Sirâcü'n-Nûr - s.2295

Elbette mümkün olduğu kadar dünyaya ve siyasete karışmayan dindarlara da, o prensip hükmüyle ilişmez ve ilişmemeli. Kastamonu'da sekiz sene nezaret ve tarassud altındaki hayatım, zabıta ve adliyenin tasdikiyle sabitir ki, şimdi bana ilişenler, hükûmet-i cumhuriyenin prensibi ile ve kanunu ile değil, belki evham ve garaz yüzünden, habbeyi kubbe yaptılar.

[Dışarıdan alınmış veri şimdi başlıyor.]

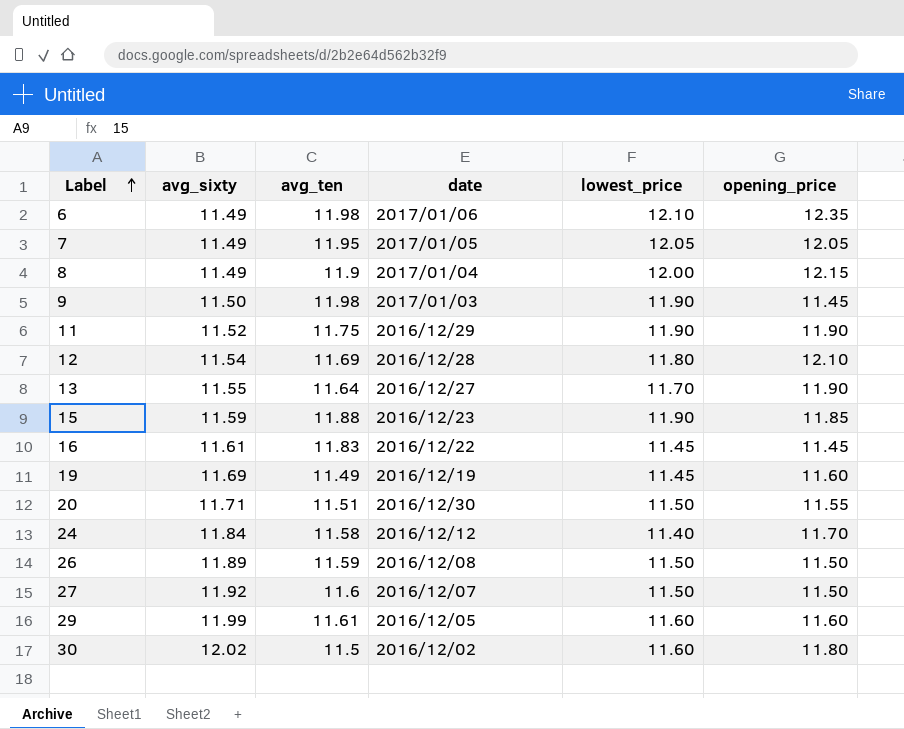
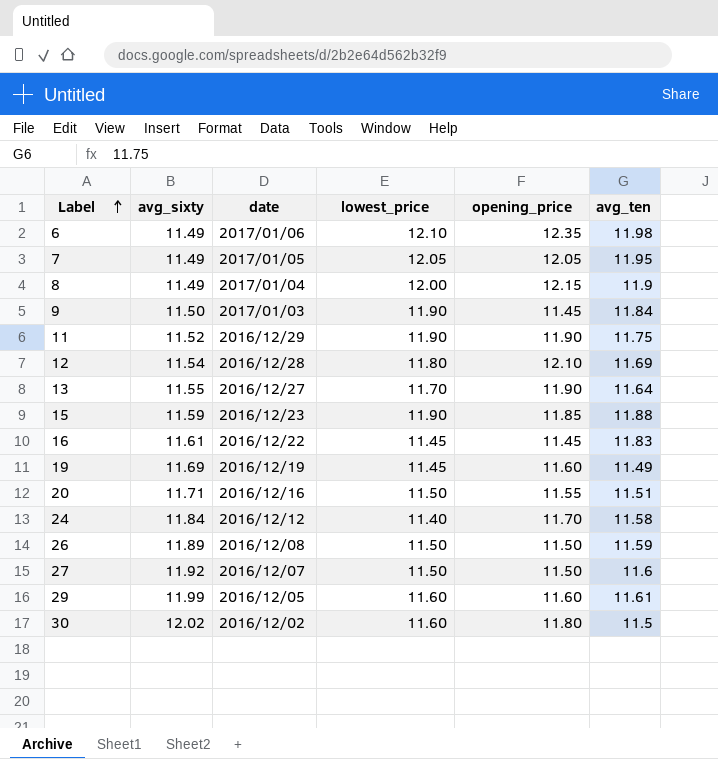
column avg_ten | position: 3 -> 6
9 | avg_ten: 11.98 -> 11.84
20 | date: 2016/12/30 -> 2016/12/16

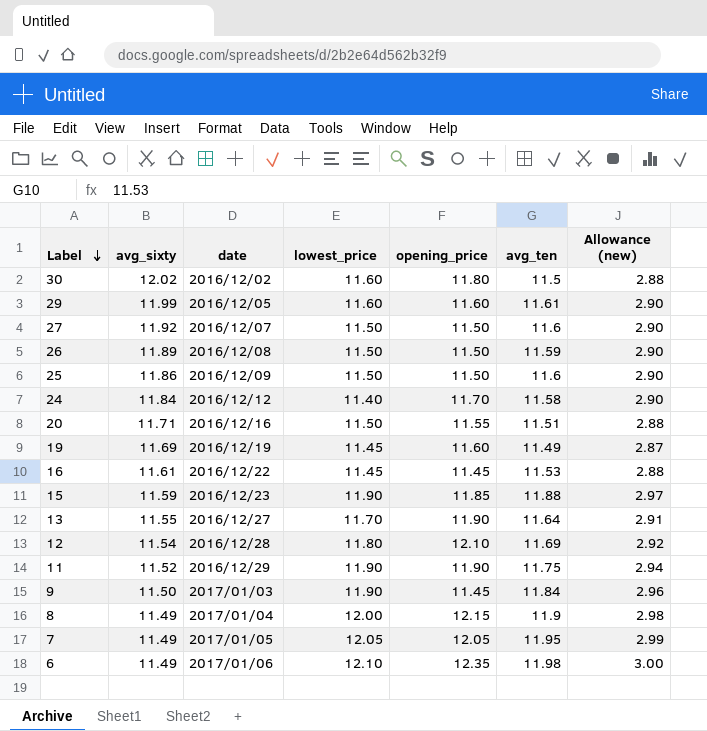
row order: Label ascending -> Label descending
column Allowance (new) | formula: none -> [avg_ten] * 0.25
row 25: none -> 11.86 | 2016/12/09 | 11.50 | 11.50 | 11.6 | 2.90
16 | avg_ten: 11.83 -> 11.53

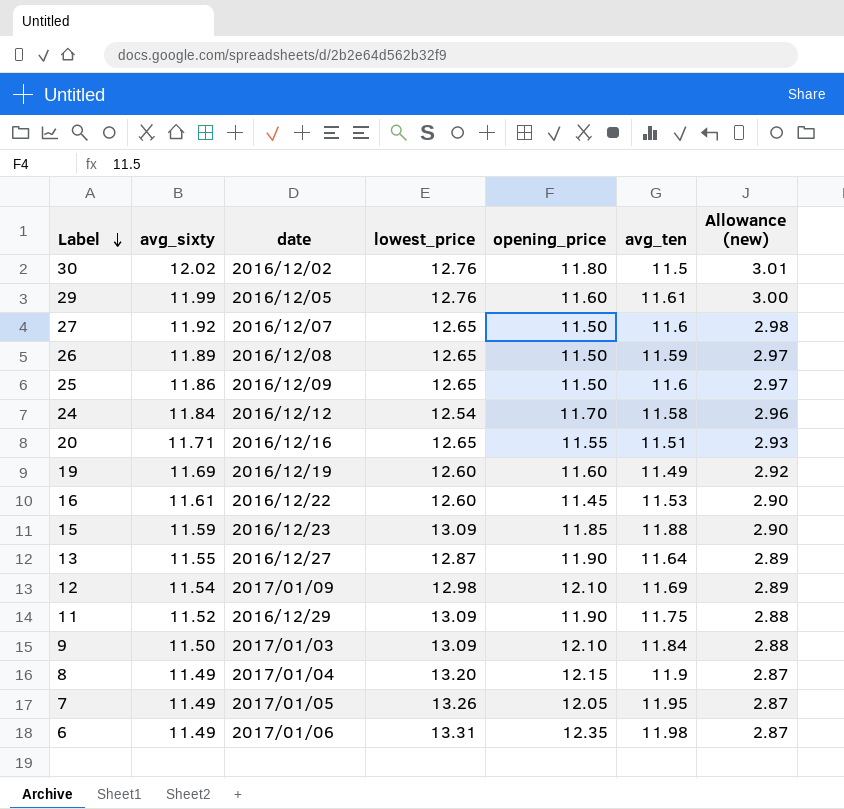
column Allowance (new) | formula: [avg_ten] * 0.25 -> [avg_sixty] * 0.25
30 | lowest_price: 11.60 -> 12.76
29 | lowest_price: 11.60 -> 12.76
27 | lowest_price: 11.50 -> 12.65
26 | lowest_price: 11.50 -> 12.65
25 | lowest_price: 11.50 -> 12.65
24 | lowest_price: 11.40 -> 12.54
20 | lowest_price: 11.50 -> 12.65
19 | lowest_price: 11.45 -> 12.60
16 | lowest_price: 11.45 -> 12.60
15 | lowest_price: 11.90 -> 13.09
13 | lowest_price: 11.70 -> 12.87
12 | date: 2016/12/28 -> 2017/01/09
12 | lowest_price: 11.80 -> 12.98
11 | lowest_price: 11.90 -> 13.09
9 | lowest_price: 11.90 -> 13.09
9 | opening_price: 11.45 -> 12.10
8 | lowest_price: 12.00 -> 13.20
7 | lowest_price: 12.05 -> 13.26
6 | lowest_price: 12.10 -> 13.31

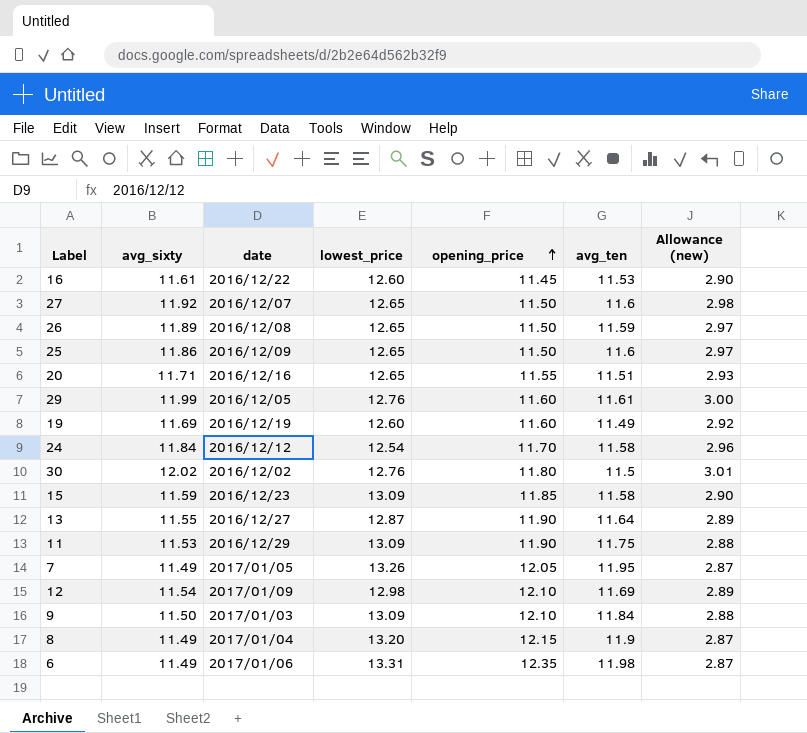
row order: Label descending -> opening_price ascending
15 | avg_ten: 11.88 -> 11.58
11 | avg_sixty: 11.52 -> 11.53

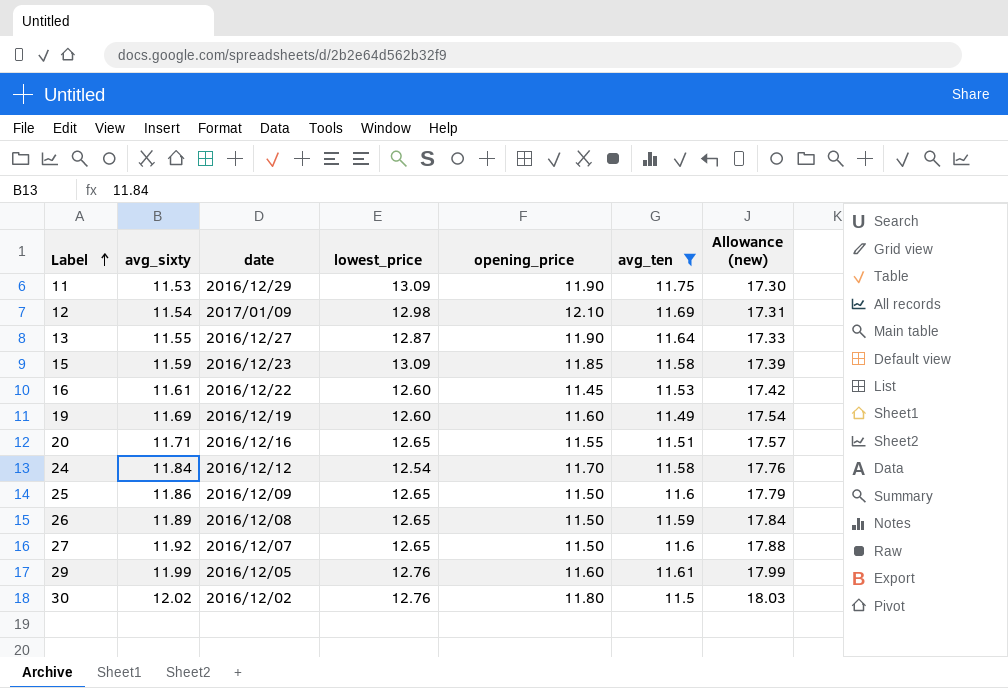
filter: none -> avg_ten <= 11.75
row order: opening_price ascending -> Label ascending
column Allowance (new) | formula: [avg_sixty] * 0.25 -> [avg_sixty] * 1.5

Evet, vehim ve inat ile bir habbeyi, bir dağ gibi gösterdiklerinin çok emarelerinden iki-üçünü müsaadenizle beyan ediyorum:

Birisi: On beş sene evvel bana hizmet eden ve Eskişehir Mahkemesinde beraatinden sonra, daha hayatından dahi haberim olmayan bazı zatları ve hiç görmediğim ve bir mektupta, çabuk Kur'ân okumuş ve imânî risaleleri yazıyor diye hoşuma gitmiş; ben de mâşâallah, bârekallah dediğim on iki-on üç yaşlarında tahmin ettiğim bazı çocukları ve Eskişehir Mahkemesinde bahsi geçen, fakat ehemmiyet verilmeyen bir kısım eski mektuplarım yüzünden, bazı rençber ve esnafları ellerine kelepçe vurup, benim şimdiki mevhum suçumun şerikleri olarak taht-ı tevkife alınmalarıdır.

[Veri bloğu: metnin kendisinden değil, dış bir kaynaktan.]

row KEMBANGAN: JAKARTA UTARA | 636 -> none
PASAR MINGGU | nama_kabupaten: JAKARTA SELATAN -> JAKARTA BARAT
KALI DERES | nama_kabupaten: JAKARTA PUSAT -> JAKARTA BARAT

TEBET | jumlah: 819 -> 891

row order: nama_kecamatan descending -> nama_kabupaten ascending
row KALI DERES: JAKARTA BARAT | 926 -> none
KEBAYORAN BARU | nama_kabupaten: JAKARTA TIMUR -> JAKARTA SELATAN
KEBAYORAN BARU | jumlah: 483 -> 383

İkincisi: Kastamonu Adliyesi ve Zabıtası gayet dikkatli bir aramada, bütün kitaplarımı ve mektuplarımı ve gizli eşyamı aldıkları halde, beni değil tevkif, belki kitaplarımı ve eşyamı taahhüdlerine binaen bana iade edeceklerini beklerken, birden Isparta müddeiumumisinin tevkif iş'arı üzerine, adliyedeki emanetlerimi almadan sevk edildim. Isparta'da gayr-ı mevkuf olarak bir sual-cevap beklerken, en müthiş bir câni gibi tecrid-i mutlak içinde, gayet âdi bir bahane ile, yani, bir jandarmanın akşam namazını yol üstünde, camiin dışında kazaya kalmamak için müsaade etmesi bahanesiyle, öyle bir sıkıntı o müdde-i umuminin emriyle verildi ki, ifadeye gittiğim vakit hem benim, hem masum biçare arkadaşlarıma yolda ve şimendifer içinde kelepçe vurmalarıdır.

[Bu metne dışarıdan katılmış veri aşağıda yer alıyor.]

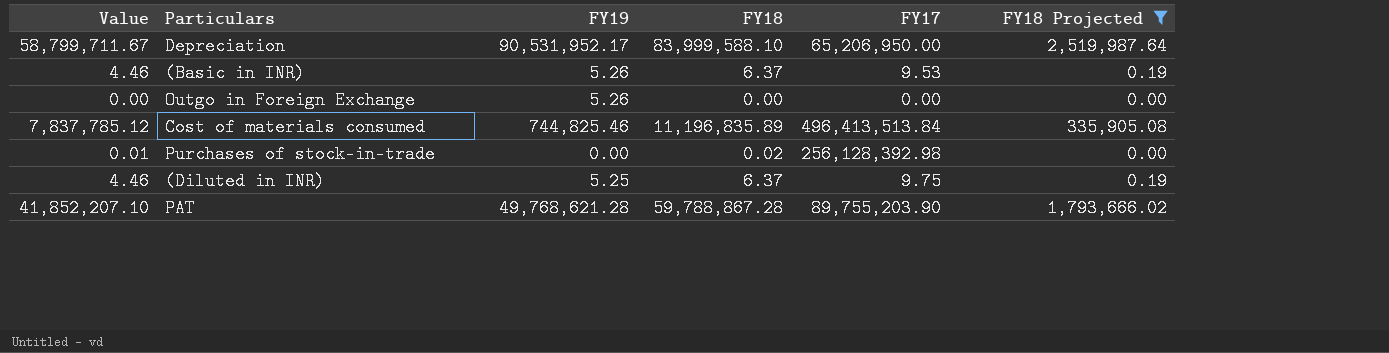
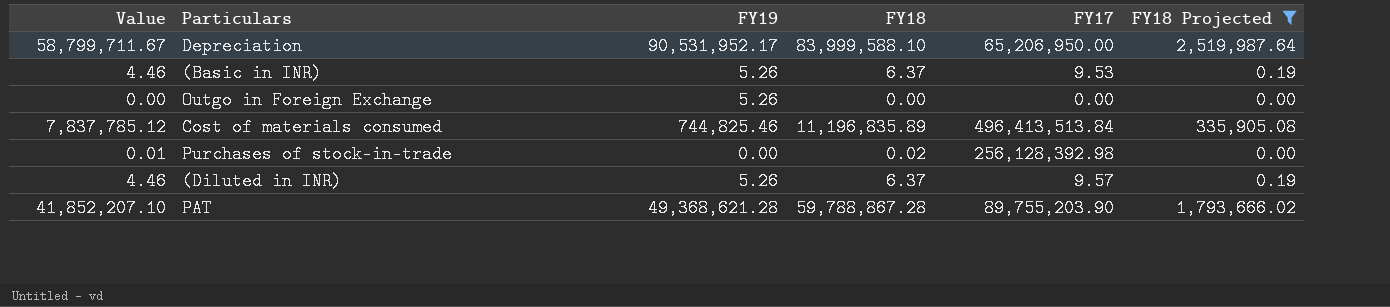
(Diluted in INR) | FY19: 5.25 -> 5.26
(Diluted in INR) | FY17: 9.75 -> 9.57
PAT | FY19: 49,768,621.28 -> 49,368,621.28

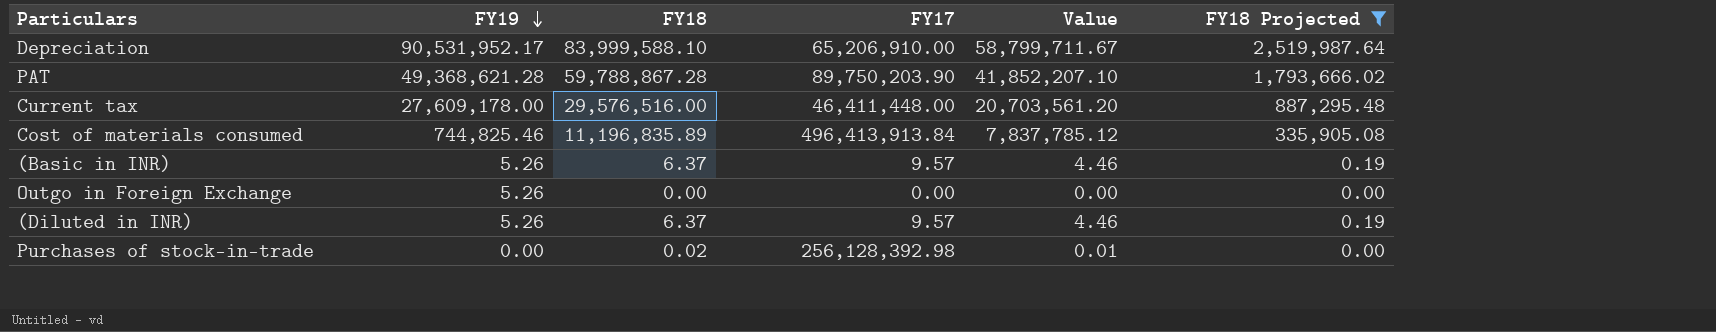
row order: none -> FY19 descending
column Value | position: 1 -> 5
Depreciation | FY17: 65,206,950.00 -> 65,206,910.00
PAT | FY17: 89,755,203.90 -> 89,750,203.90
row Current tax: none -> 27,609,178.00 | 29,576,516.00 | 46,411,448.00 | 20,703,561.20 | 887,295.48
Cost of materials consumed | FY17: 496,413,513.84 -> 496,413,913.84
(Basic in INR) | FY17: 9.53 -> 9.57

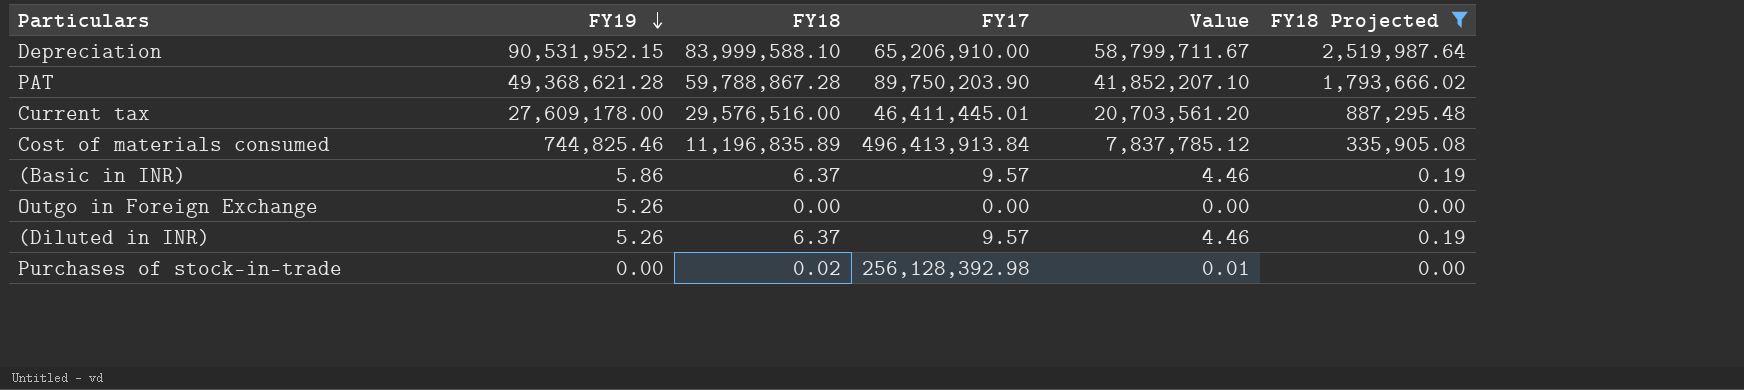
Depreciation | FY19: 90,531,952.17 -> 90,531,952.15
Current tax | FY17: 46,411,448.00 -> 46,411,445.01
(Basic in INR) | FY19: 5.26 -> 5.86

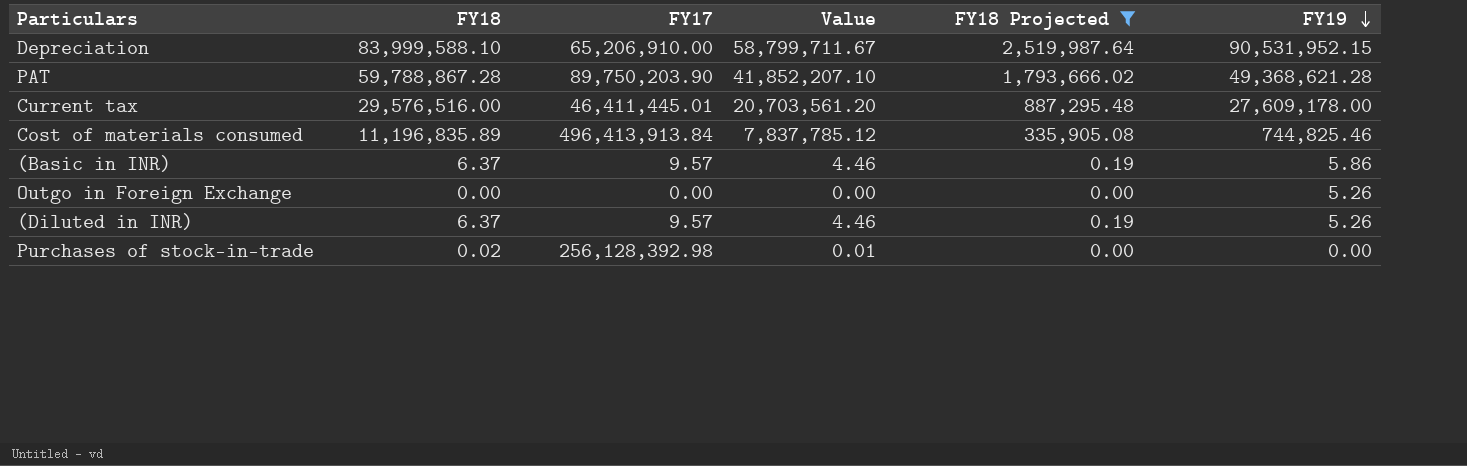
column FY19 | position: 2 -> 6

O risale ile isim müşabeheti bulunan ve sırf imânî olan Yedinci Şua eski harfler ile tab' edilmesi sebebiyle, o Yedinci 'yi bu Beşinci Şua tevehhüm edip, yirmi senelik Risale-i Nur eczalarını ve on beş seneden beri yazılan ve ele geçen mektupları, ne mürûr-u zamanı ve ne de af kanunlarını ve ne de Eskişehir Mahkemesinin tebrie ve tahliye ve tasfiyesini nazara almayarak, öyle lüzumsuz ve manasız sualler ve verdikleri yanlış manalarla Isparta müdde-i umumisi muahazeye çalıştı.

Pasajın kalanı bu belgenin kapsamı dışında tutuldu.